Managing Partner Joshua Engel is scheduled to present at an attorney’s forum on a recent favorable decision in a Title IX case.
The case is Doe v. Embry-Riddle Aeronautical Univ., Inc., 2021 U.S. Dist. LEXIS 213380 (M.D. Fla., Nov. 4, 2021).
In this case, the Plaintiff was a student at Embry-Riddle Aeronautical University, Inc. (“ERAU”), where he was studying to become a pilot and participated in athletics. While he was enrolled at ERAU, Plaintiff invited a fellow student, Jane Roe, to attend a party at his residence on October 26, 2019. When Roe arrived at the party, Plaintiff was intoxicated, having consumed approximately fifteen drinks that evening. Both Plaintiff and Roe consumed alcohol at the party. At some point in the evening, Plaintiff and Roe entered Plaintiff’s bedroom, where the two had sexual intercourse.

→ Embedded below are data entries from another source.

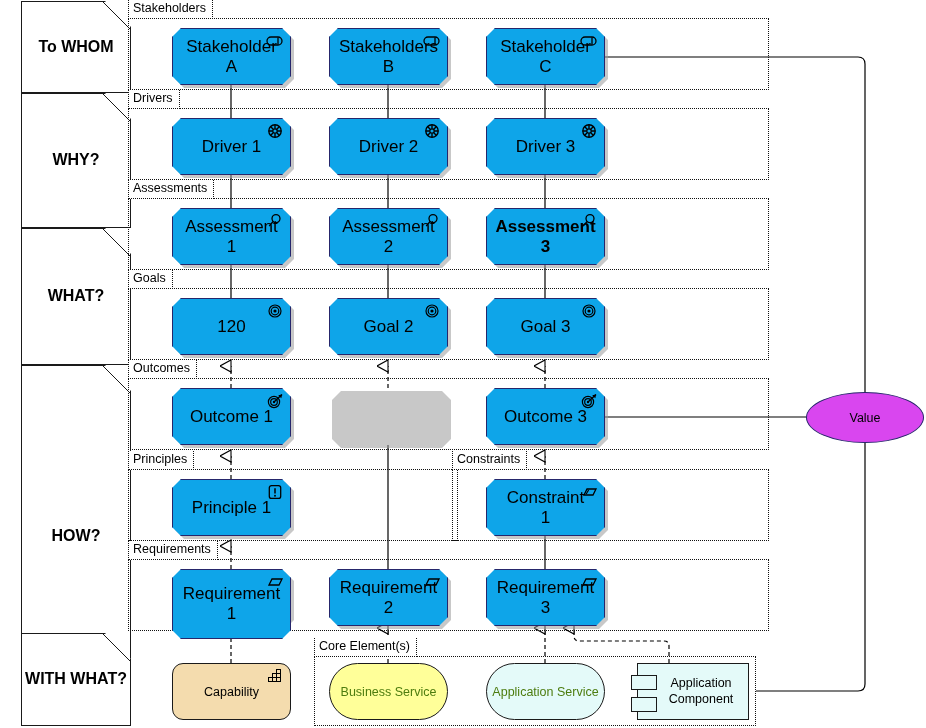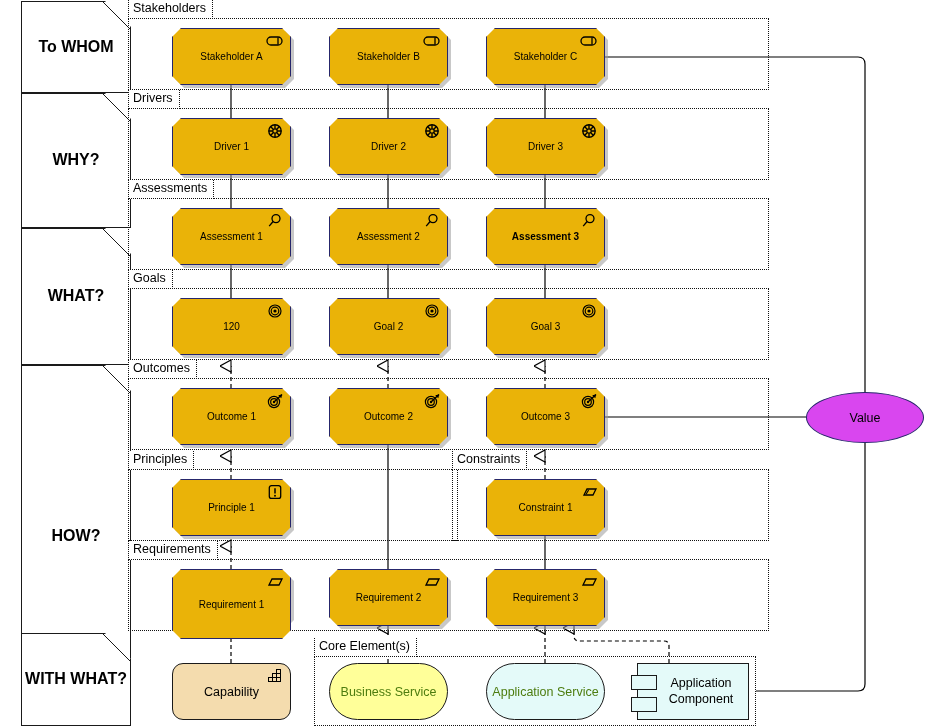--- a/index.html
+++ b/index.html
@@ -24,11 +24,11 @@
 
   
   .mot{position:absolute;box-sizing:border-box;
-       background:#eab308;border:1px solid #26266b;
+       background:#0ea5e9;border:1px solid #26266b;
        clip-path:polygon(9px 0,calc(100% - 9px) 0,100% 9px,100% calc(100% - 9px),
                          calc(100% - 9px) 100%,9px 100%,0 calc(100% - 9px),0 9px);
        display:flex;align-items:center;justify-content:center;
-       font-size:10px;color:#000;text-align:center;}
+       font-size:17px;color:#000;text-align:center;}
   .mot .lbl{padding:0 14px;}
   .shadow{position:absolute;background:#9a9a9a;opacity:.55;
        clip-path:polygon(9px 0,calc(100% - 9px) 0,100% 9px,100% calc(100% - 9px),

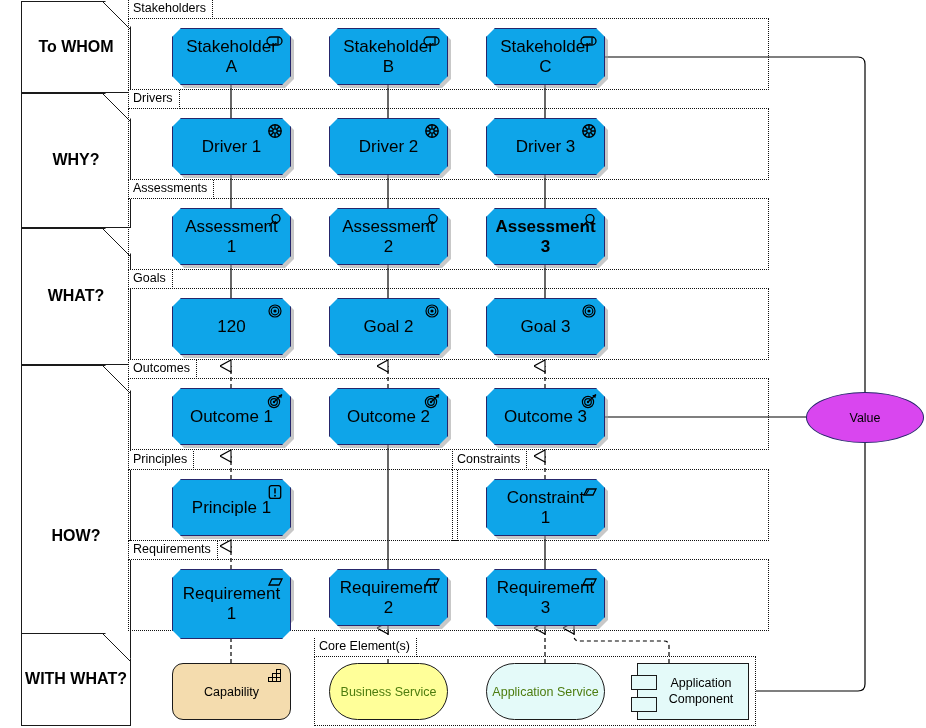--- a/index.html
+++ b/index.html
@@ -159,7 +159,7 @@
   </div>
   <div class="shadow" style="left:332px;top:31px;width:119px;height:57px;"></div>
   <div class="mot" style="left:329px;top:28px;width:119px;height:57px;">
-    <span class="lbl">Stakeholder B</span>
+    <span class="lbl">Stakeholders B</span>
     <svg class="ico" viewBox="0 0 20 16">
       <rect x="2" y="4" width="15" height="8" rx="4" fill="none" stroke="#000" stroke-width="1.3"></rect>
       <line x1="13" y1="4.5" x2="13" y2="11.5" stroke="#000" stroke-width="1.3"></line>

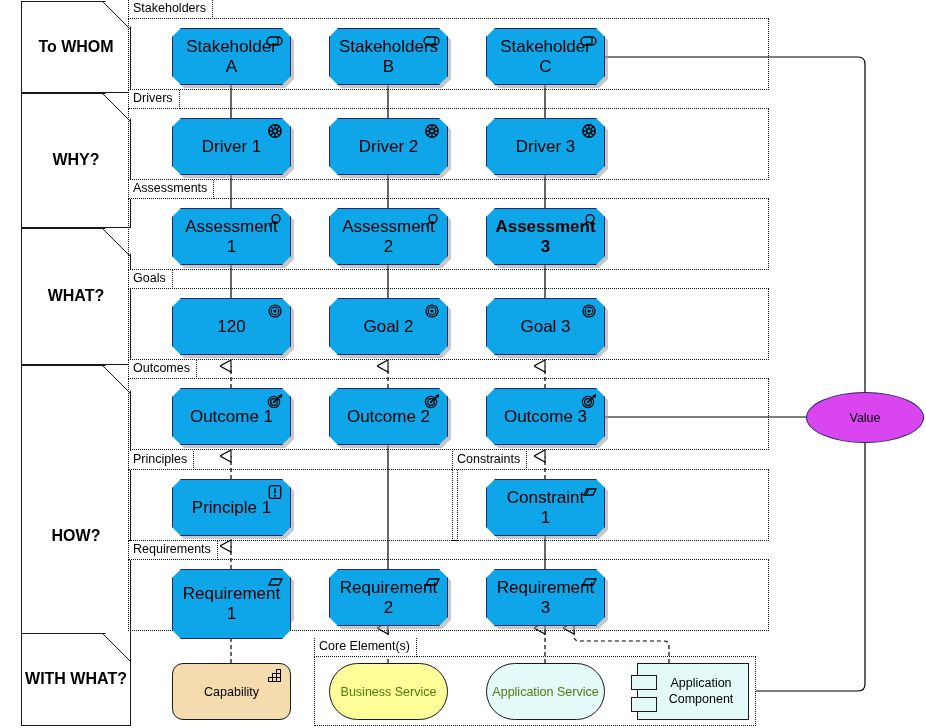--- a/index.html
+++ b/index.html
@@ -294,16 +294,6 @@
     </svg>
   </div>
   <div class="shadow" style="left:332px;top:391px;width:119px;height:57px;"></div>
-  <div class="mot" style="left:329px;top:388px;width:119px;height:57px;">
-    <span class="lbl">Outcome 2</span>
-    <svg class="ico" viewBox="0 0 20 16">
-      <circle cx="9" cy="9" r="5.6" fill="none" stroke="#000" stroke-width="1.2"></circle>
-      <circle cx="9" cy="9" r="3.3" fill="none" stroke="#000" stroke-width="1.2"></circle>
-      <circle cx="9" cy="9" r="1.2" fill="#000"></circle>
-      <line x1="9" y1="9" x2="17" y2="1.5" stroke="#000" stroke-width="1.4"></line>
-      <polygon points="17,1.5 13.2,2.2 16.3,5.3" fill="#000"></polygon>
-    </svg>
-  </div>
   <div class="shadow" style="left:489px;top:391px;width:119px;height:57px;"></div>
   <div class="mot" style="left:486px;top:388px;width:119px;height:57px;">
     <span class="lbl">Outcome 3</span>

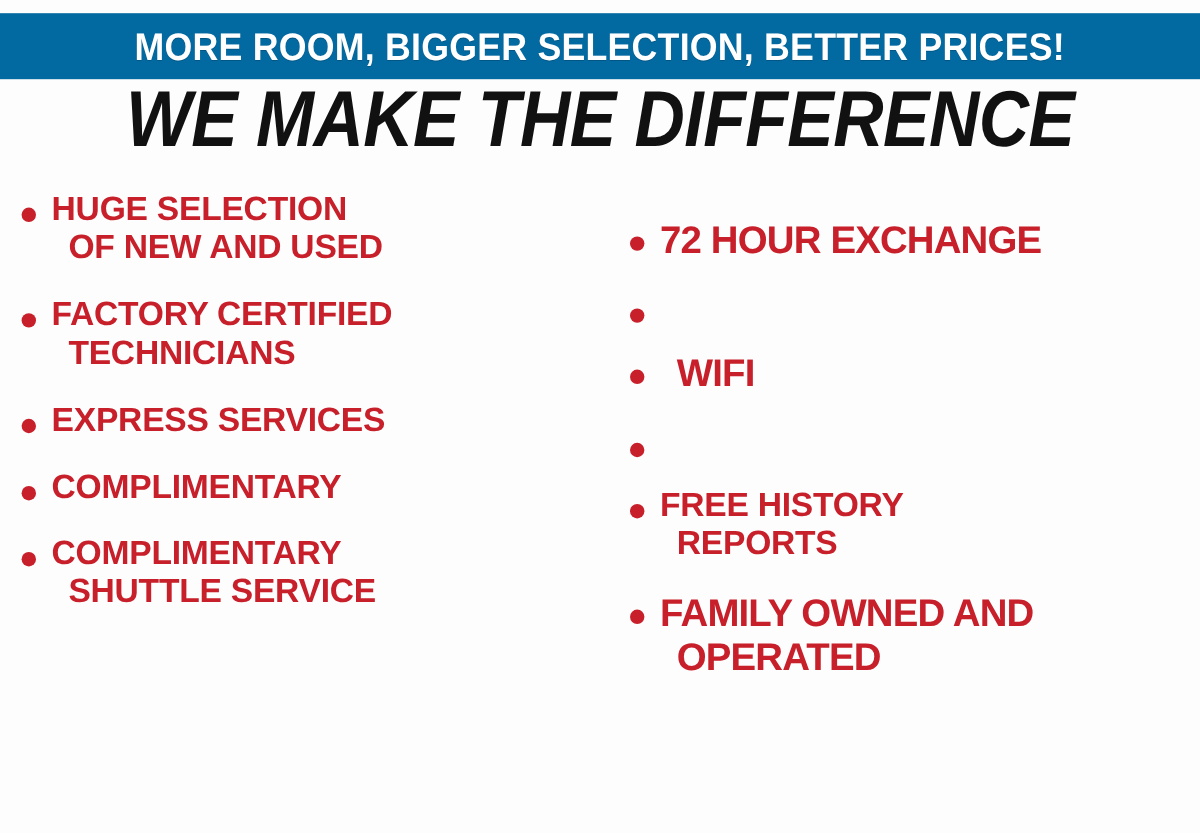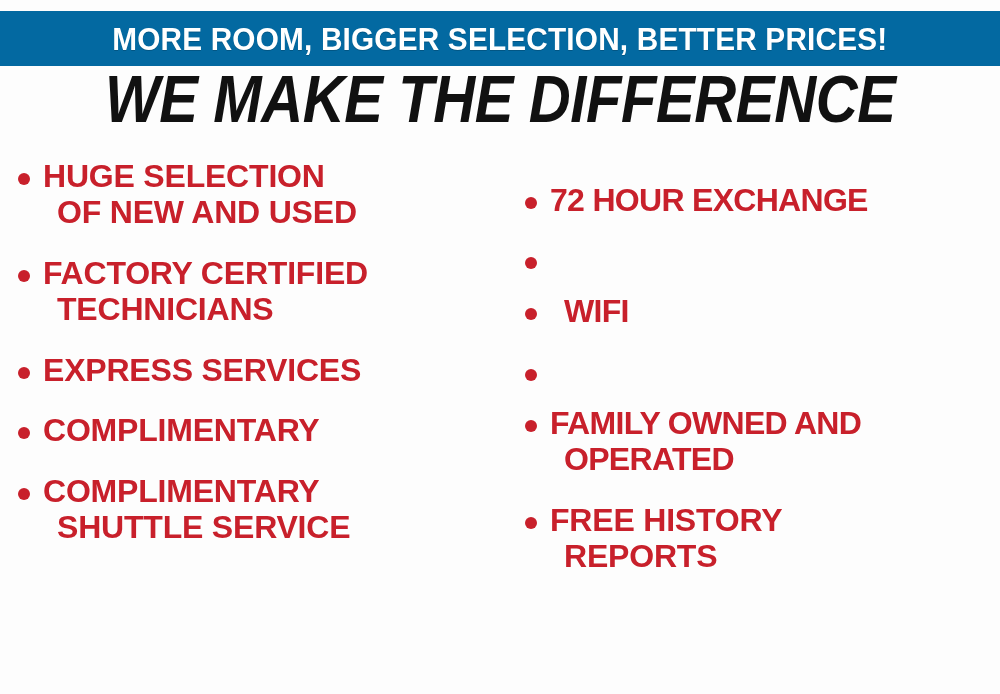--- a/index.html
+++ b/index.html
@@ -117,7 +117,7 @@
     color: #c8202b;
     font-family: "Liberation Sans", sans-serif;
     font-weight: bold;
-    font-size: 32px;
+    font-size: 28px;
     line-height: 1.14;
     letter-spacing: -0.2px;
     text-transform: uppercase;

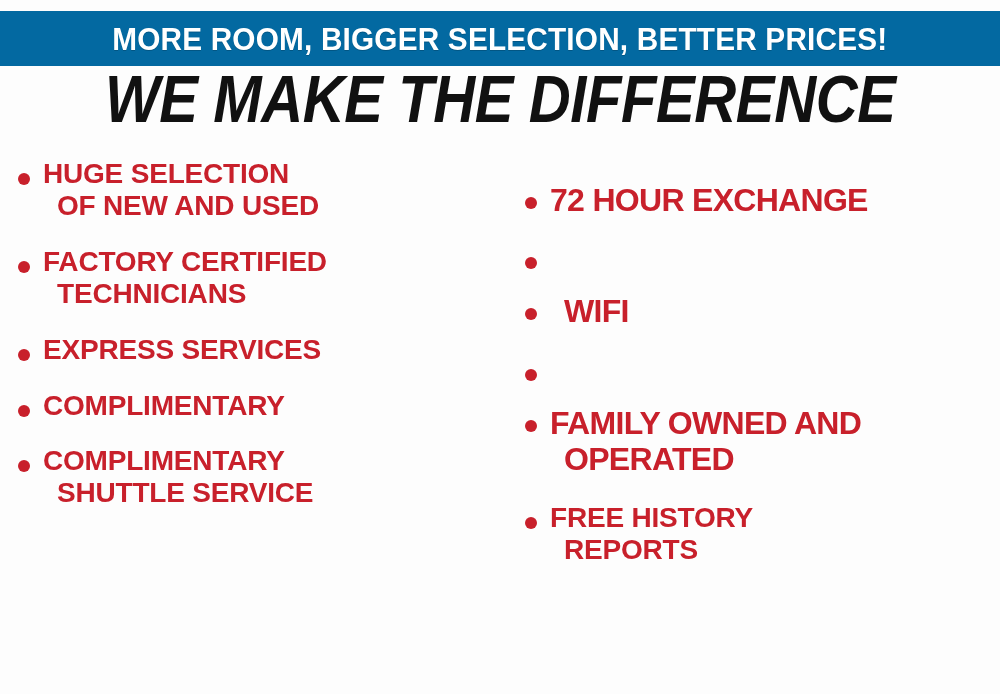--- a/index.html
+++ b/index.html
@@ -213,20 +213,20 @@
 
     <div class="bullet-item">
       <span class="bullet-dot"></span>
+      <span class="bullet-text">
+        <span>FREE HISTORY</span>
+        <span class="l2">REPORTS</span>
+      </span>
+    </div>
+
+    <div class="bullet-item">
+      <span class="bullet-dot"></span>
       <span class="bullet-text squeeze">
         <span>FAMILY OWNED AND</span>
         <span class="l2">OPERATED</span>
       </span>
     </div>
 
-    <div class="bullet-item">
-      <span class="bullet-dot"></span>
-      <span class="bullet-text">
-        <span>FREE HISTORY</span>
-        <span class="l2">REPORTS</span>
-      </span>
-    </div>
-
   </div>
 
 </div>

In November 2019, Plaintiff was informed by ERAU’s Title IX Coordinator that Roe had alleged that she was incapacitated due to alcohol use at the time of the encounter, rendering the sexual intercourse non-consensual. During his initial meeting with the Coordinator, Plaintiff informed her that he was also intoxicated at the time of the encounter. Plaintiff again raised his own intoxication to ERAU’s investigator on November 19, 2019, and indicated that he wished to pursue a complaint against Roe, but he was discouraged from making such a filing. Shortly thereafter, Plaintiff was suspended from his athletic team. On January 10, 2020, Plaintiff made a formal report of sexual misconduct against Roe.
ERAU issued an Outcome Letter stating that Plaintiff was found to have violated the school’s Sexual Misconduct Policy. He was dismissed from the school at the conclusion of the semester. The letter did not address Plaintiff’s claims of misconduct against Roe. An appeal found evidence that the investigator demonstrated bias in the case, but a new review reached the same outcome. As a result, Plaintiff filed a federal civil rights Complaint against ERAU alleging, in part, a selective enforcement claim under Title IX of the Education Amendments of 1972 (“Title IX”), 20 U.S.C. § 1681 et seq.
The judge denied the school’s motion for summary judgment and indicated that the case should go to trial. The court said, “the record in this case is replete with evidence from which a reasonable jury could infer that any differential treatment was the result of gender bias.” Adding: “In several instances individuals from ERAU… relied on unsubstantiated and gender biased assumptions… A reasonable jury could infer from this evidence that ERAU operated under biased gender stereotypes regarding the role of males and females in giving and obtaining consent for sex.”
A few weeks after this decision, the parties were able to reach a confidential settlement.
Engel will present on strategies related to summary judgment and the use of experts. He will also address Daubert motions.
Engel & Martin, LLC is one of the leading firms nationally in litigating on behalf of students who have been found responsible, or ‘guilty’ in Title IX sexual misconduct disciplinary proceedings. Engel & Martin, LLC represented the accused student in the landmark case of Doe v. University of Cincinnati — the case establishing the right of students to cross-examine adverse witnesses in school disciplinary proceedings at public colleges and universities.